[Work order]: Each line below from the line with "padding-left: 20px ->" to the line with "none -> italic;" must be copied exactly, including those two, and no picture may appear in the copy.

[Supplied data]:
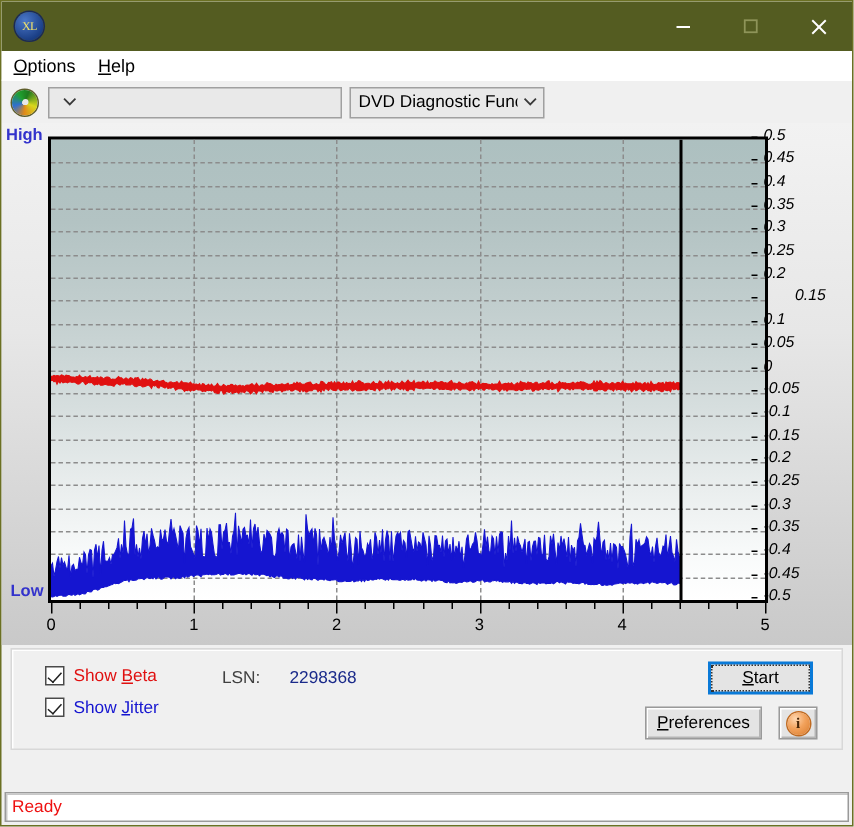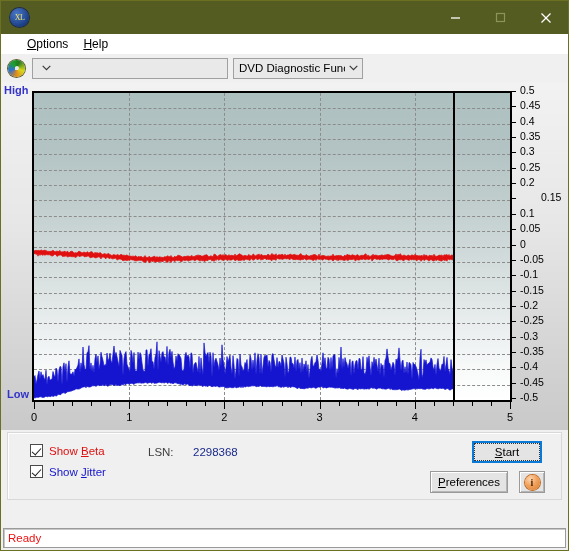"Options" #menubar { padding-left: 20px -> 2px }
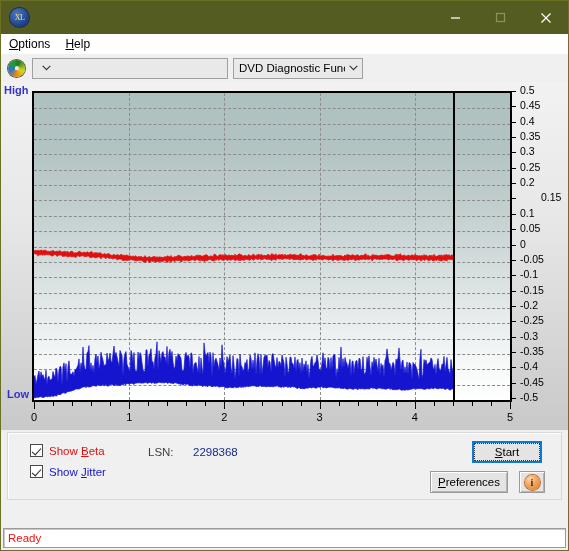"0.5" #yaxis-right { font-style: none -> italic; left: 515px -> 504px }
==
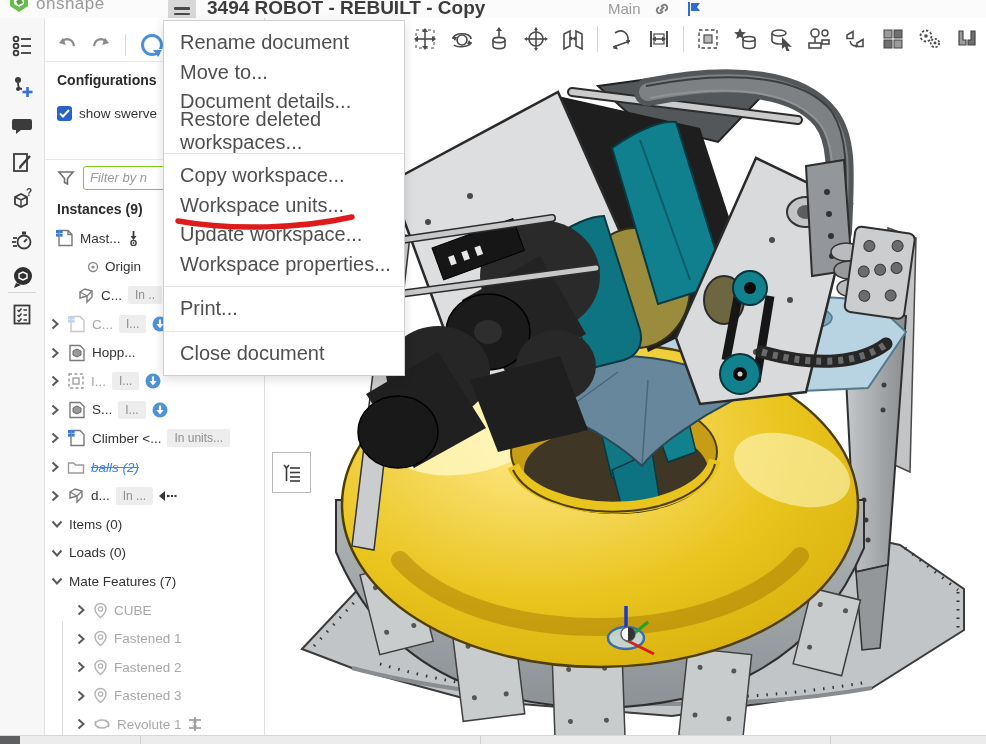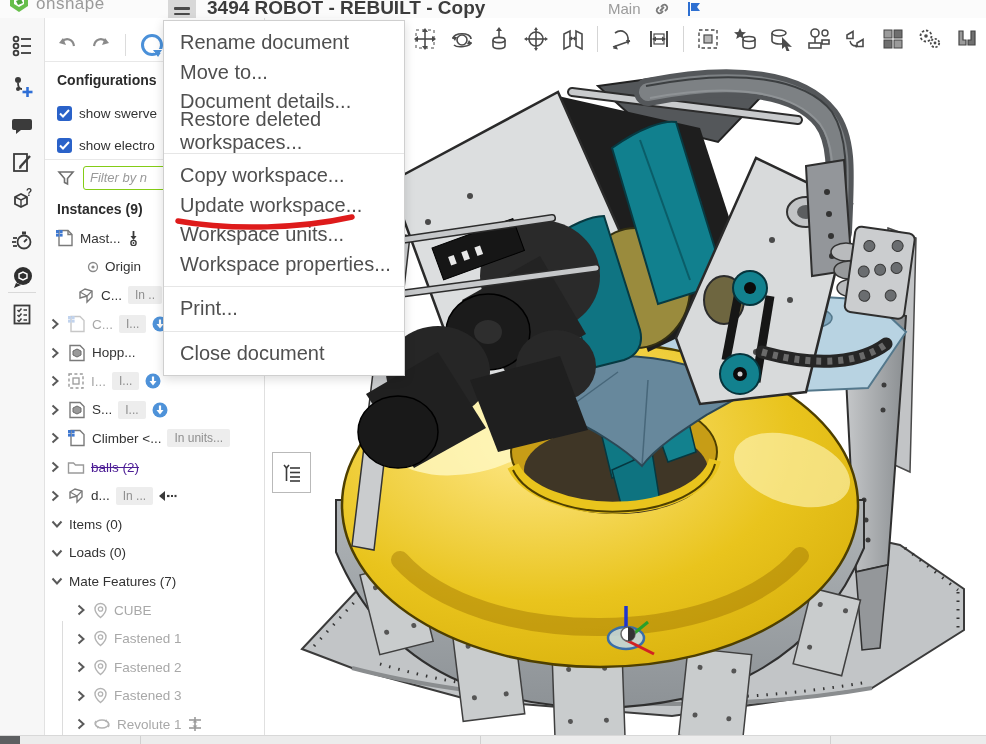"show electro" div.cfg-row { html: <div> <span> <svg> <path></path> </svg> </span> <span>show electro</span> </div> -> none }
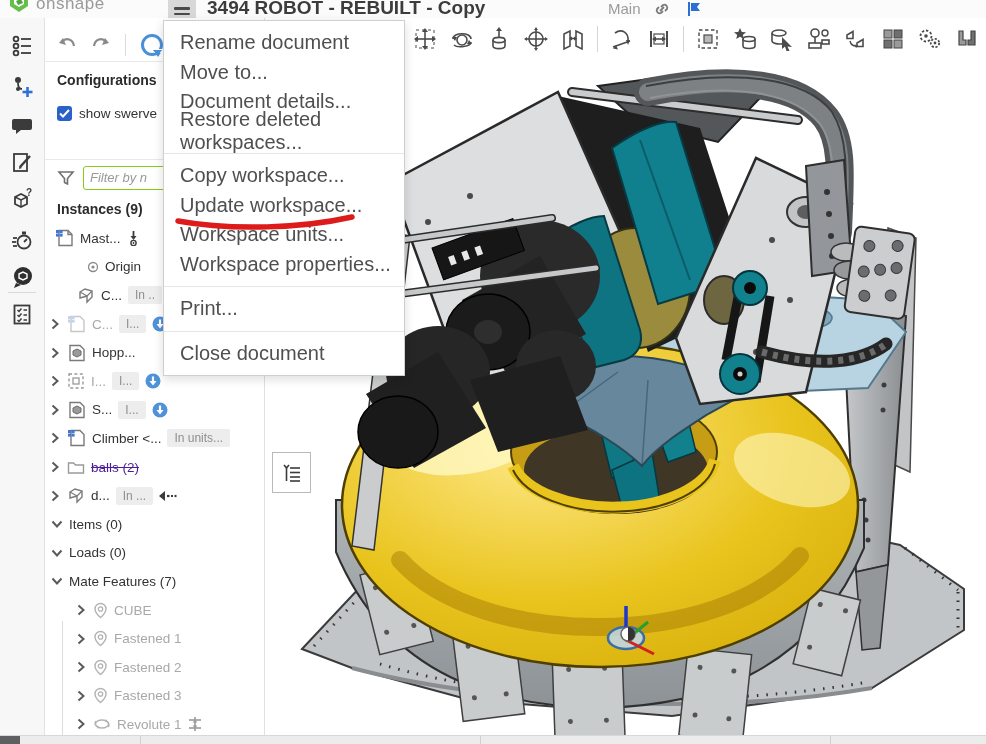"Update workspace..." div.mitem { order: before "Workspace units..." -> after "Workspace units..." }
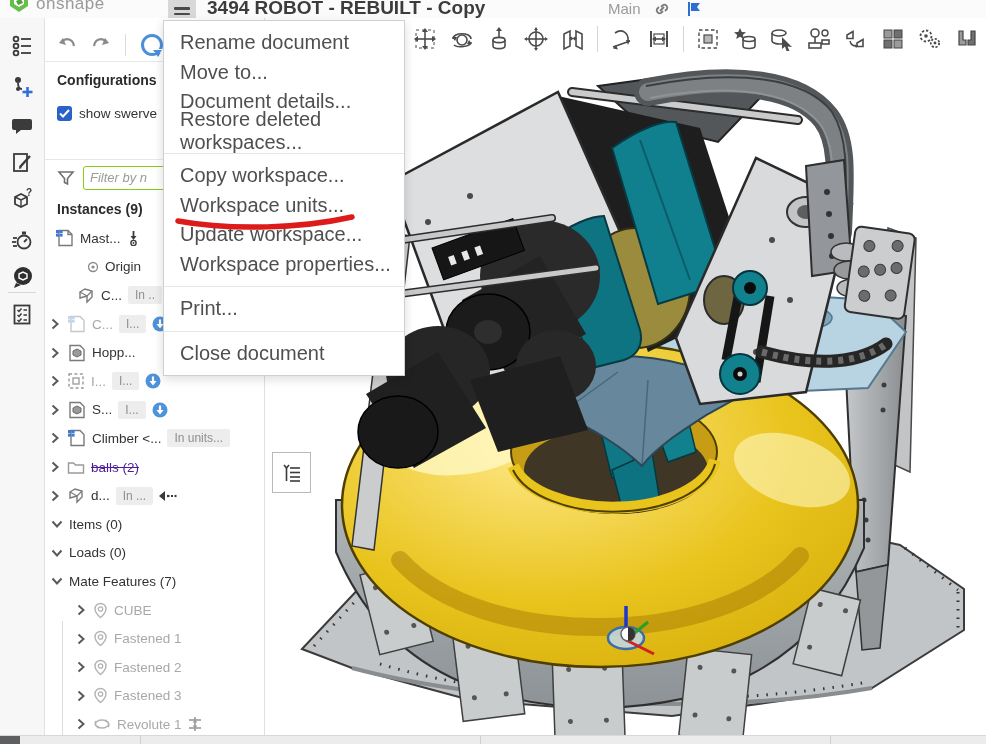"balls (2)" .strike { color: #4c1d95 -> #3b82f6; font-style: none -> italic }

[Solved exercise]:
"Options" #menubar { padding-left: 20px -> 2px }
"0.5" #yaxis-right { font-style: none -> italic; left: 515px -> 504px }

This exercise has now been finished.